ОСОБЕННОСТИ МЕДИЕВИЗМА ВАЛЬТЕРА СКОТТА

(Мировая литература в контексте культуры. - Пермь, 2012. № 1 (7). - С. 19-29)


 
The article concerns some peculiarities of Walter Scott’s medievalism. His novels on Middle Ages reflect his irony towards fiction idealization of medieval knighthood. Scott’s irony is not mostly expressed verbally, but through situations his heroes and heroines happen to be in. Scott suggests to distinguish his novels on Middle Ages, based on historical knowledge of his time, from medieval romances on chivalry, based on writers’ fancy and fantasy. He consecutively destroys the main myths on ideal knights and especially the nature of their “supreme” love to their ladies.
 
Медиевизм как сфера научных интересов в творчестве Вальтера Скотта отличается необычной разноплановостью и многоаспектностью. Он включает исследование экономики, политики, права, структуры средневекового социума и его ментальности, особенностей восприятия мира различными слоями населения, включая отношение к официальной религии и народным суевериям, этику и эстетику эпохи. Из всех видов искусств средневековой эпохи огромную социальную роль Скотт отводит литературе. По его мнению, литература не только отражает культурные пристрастия того или иного народа в конкретный исторический период, но и формирует общенациональную идею и общую парадигму поведения представителей определенного сословия или социальной группы. Именно поэтому знакомство Скотта с эпохой средневековья началось с изучения средневековой литературы.

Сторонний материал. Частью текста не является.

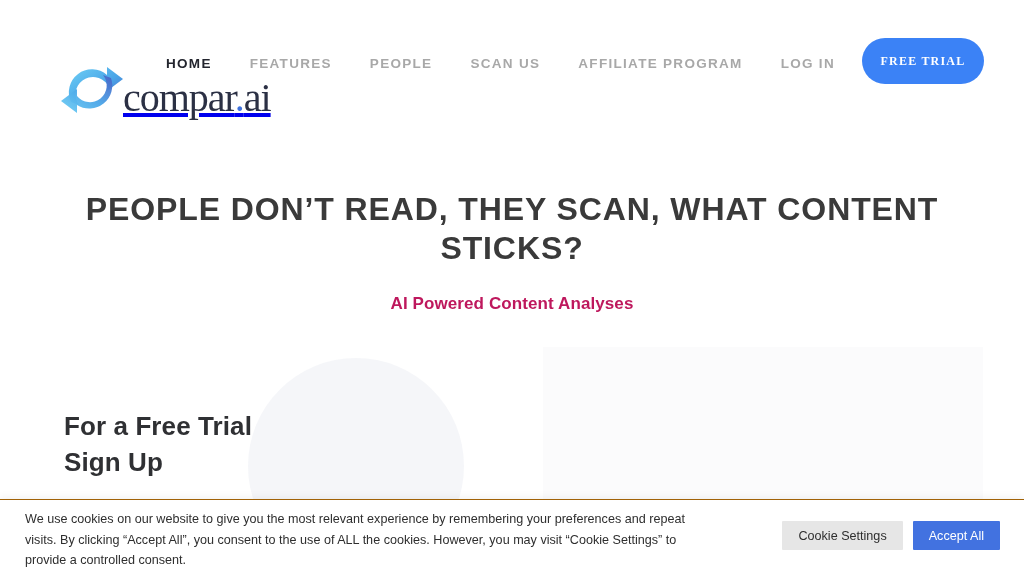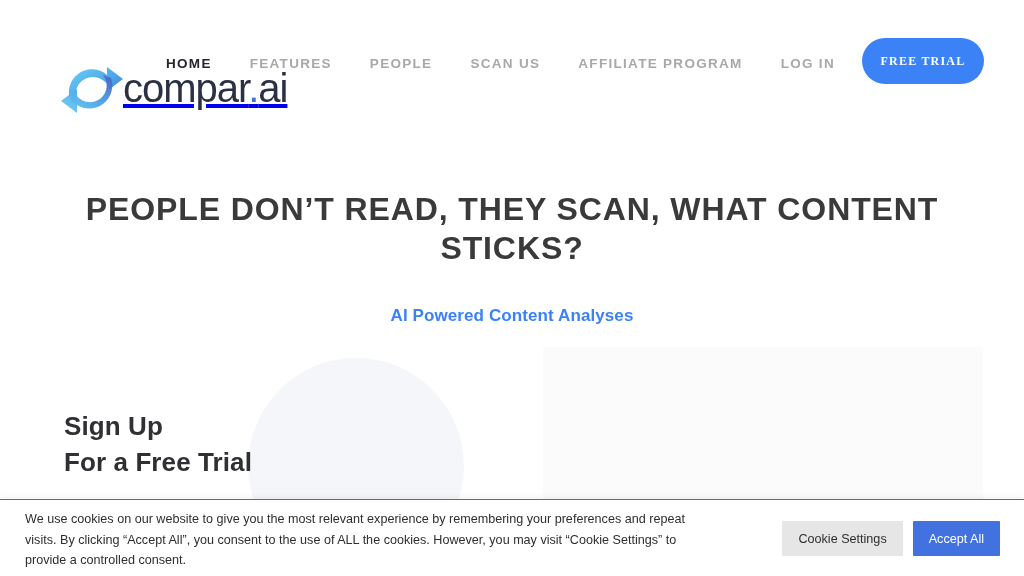"compar.ai" .logo { align-items: center -> flex-end; font-family: none -> Liberation Serif, serif }
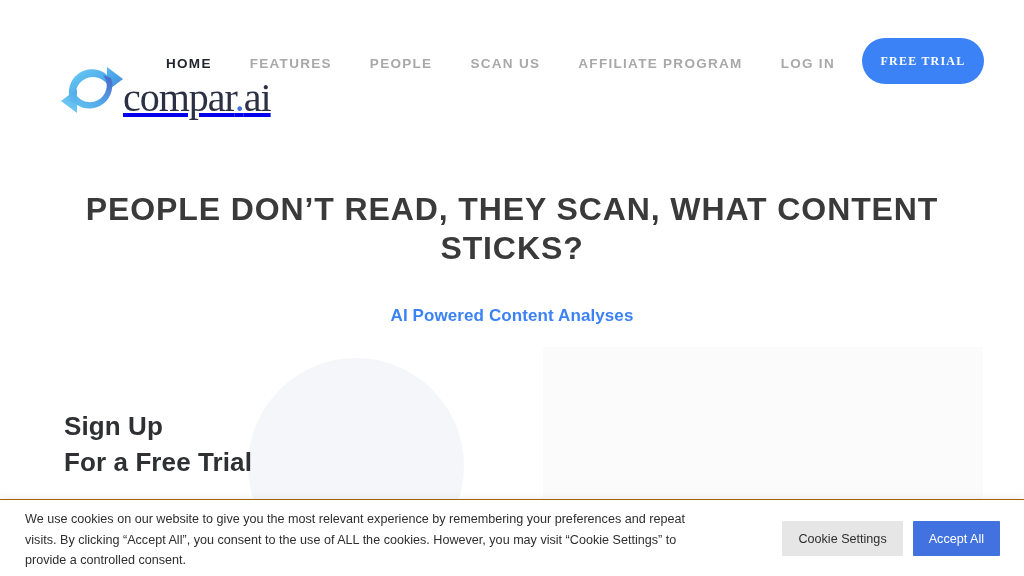"AI Powered Content Analyses" .hero-sub { color: #3b82f6 -> #be185d; margin-top: 38px -> 26px }
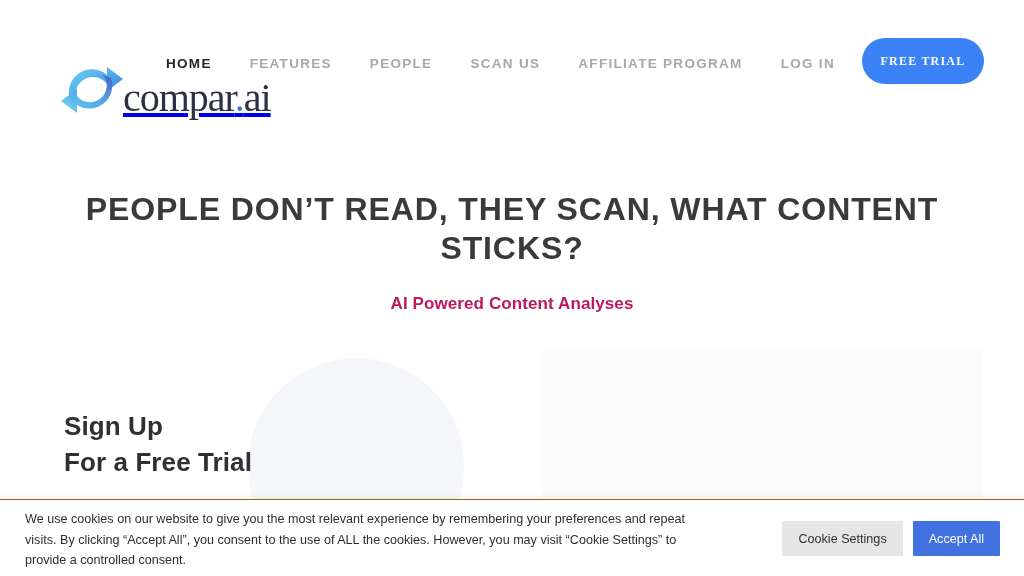"Sign Up" div.signup-line { order: before "For a Free Trial" -> after "For a Free Trial" }
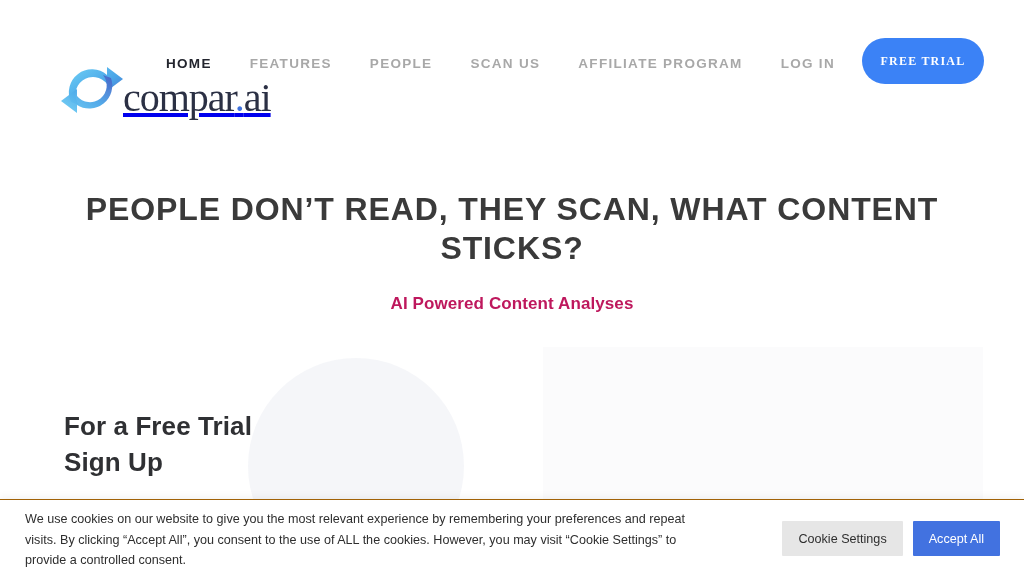"Cookie Settings" .cookie-btn { height: 35px -> 29px }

Средневековые рукописи, хранившиеся в Адвокатской библиотеке Эдинбурга, содержали огромное число старинных рыцарских романов. Они существенно отличались от знакомых по детским книжкам сюжетов о приключениях рыцарей и заинтересовали Скотта своим необычным стилистическим колоритом и детальным описанием быта и нравов представителей рыцарского сословия. Скрупулезное изучений средневековых рыцарских романов, а затем и исторических трудов в период подготовки комментариев к балладам, к стихотворному роману «Сэр Тристрам» Томаса из Элсирдауна (XIII в.), к собственным romance на средневековые сюжеты, переписка со знаменитыми антиквариями позволили Скотту собрать огромный материал по истории не только шотландского, но и европейского рыцарства и составить собственное представление об идеалах этого института, его структуре, организации, зарождении и истории развития, причинах упадка и отголосках в современности. Все свои знания по этой теме Скотт изложил в фундаментальной работе «Эпос о рыцарстве» (1818). Несколько позднее он опубликовал не менее фундаментальную статью, посвященную жанру непосредственно рыцарского романа («Эссе о рыцарском романе», 1823).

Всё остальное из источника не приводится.